_Problem statement_.
From the records below, copy the lines that include "Berita".

_Structured diff data_.
+---+
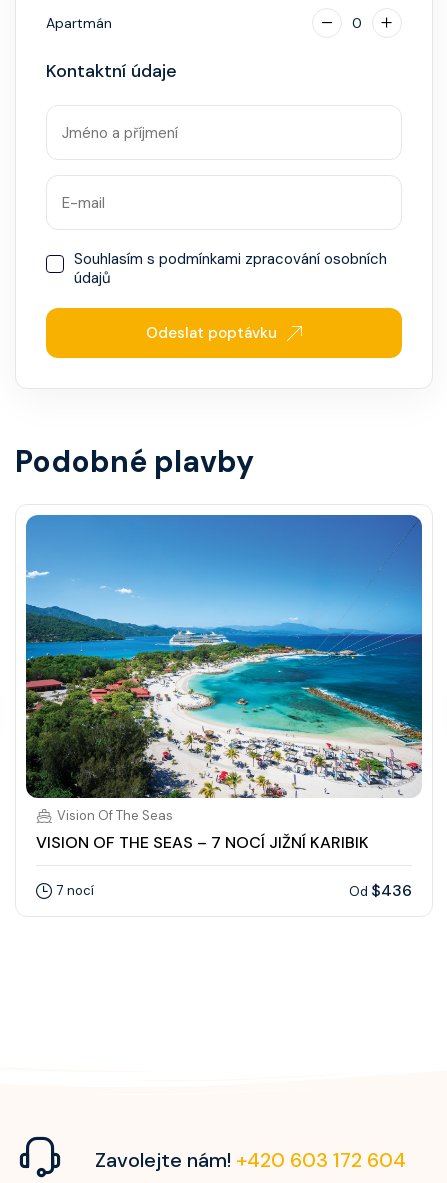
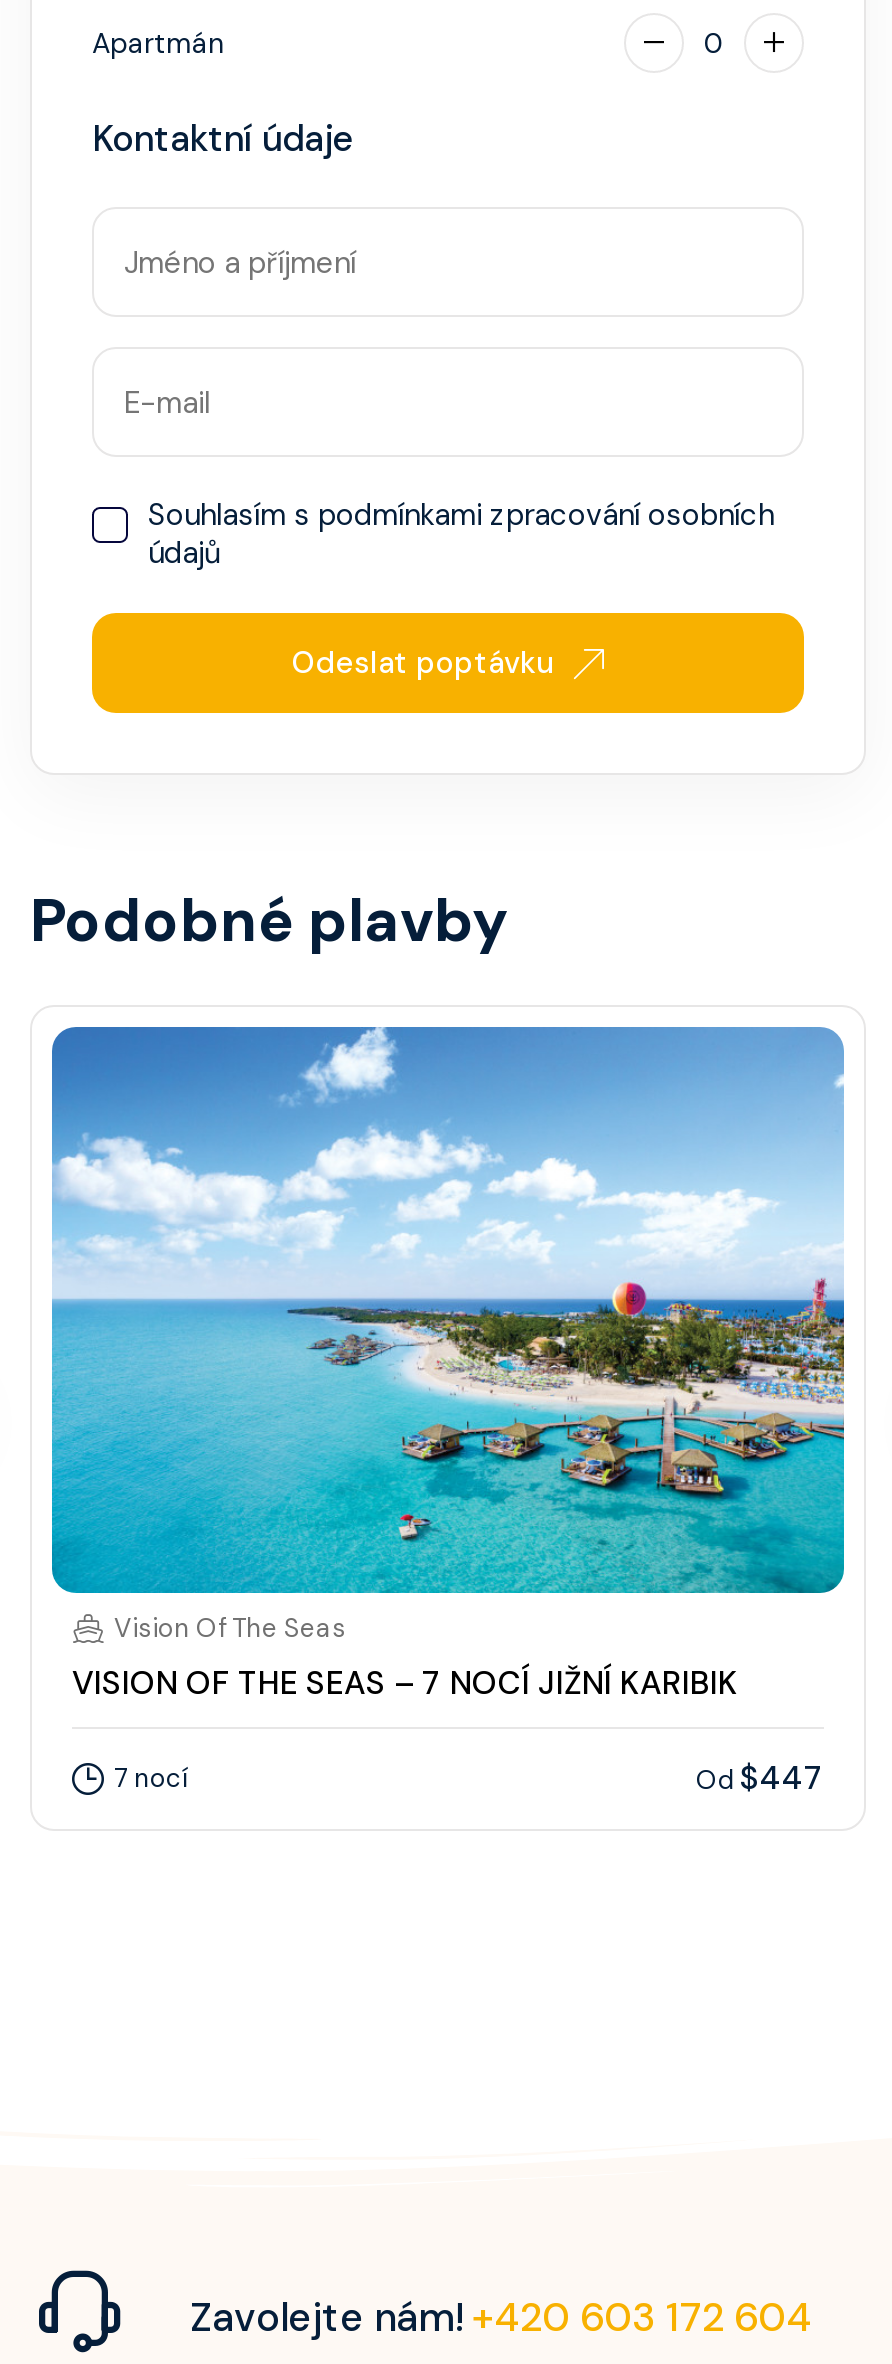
- [image]
+ [image]

- Od $436
+ Od $447
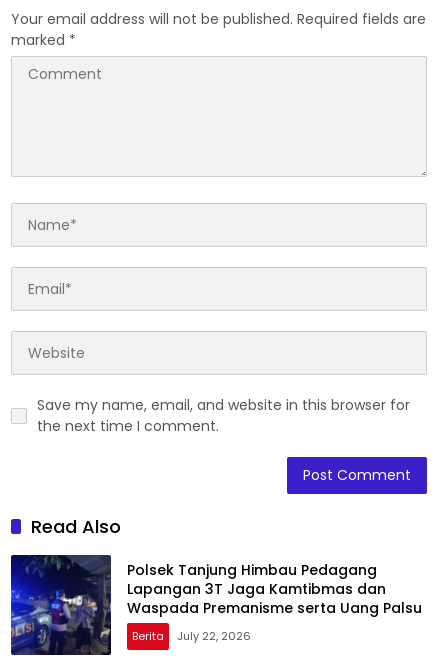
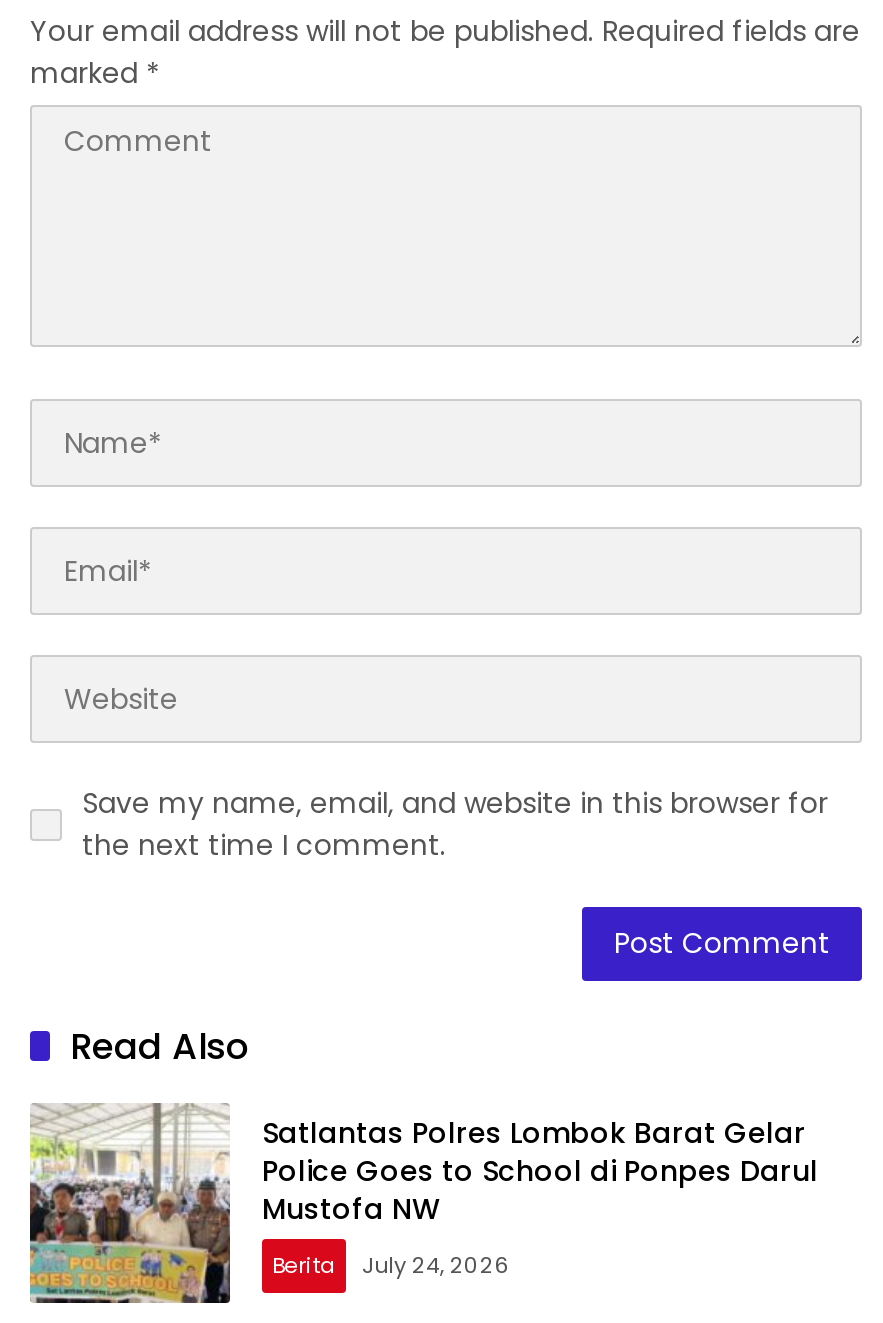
- [image]
- Polsek Tanjung Himbau Pedagang
- Lapangan 3T Jaga Kamtibmas dan
- Waspada Premanisme serta Uang Palsu
+ [image]
+ Satlantas Polres Lombok Barat Gelar
+ Police Goes to School di Ponpes Darul
+ Mustofa NW

- Berita July 22, 2026
+ Berita July 24, 2026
+---+
_Expected answer_.
- Berita July 22, 2026
+ Berita July 24, 2026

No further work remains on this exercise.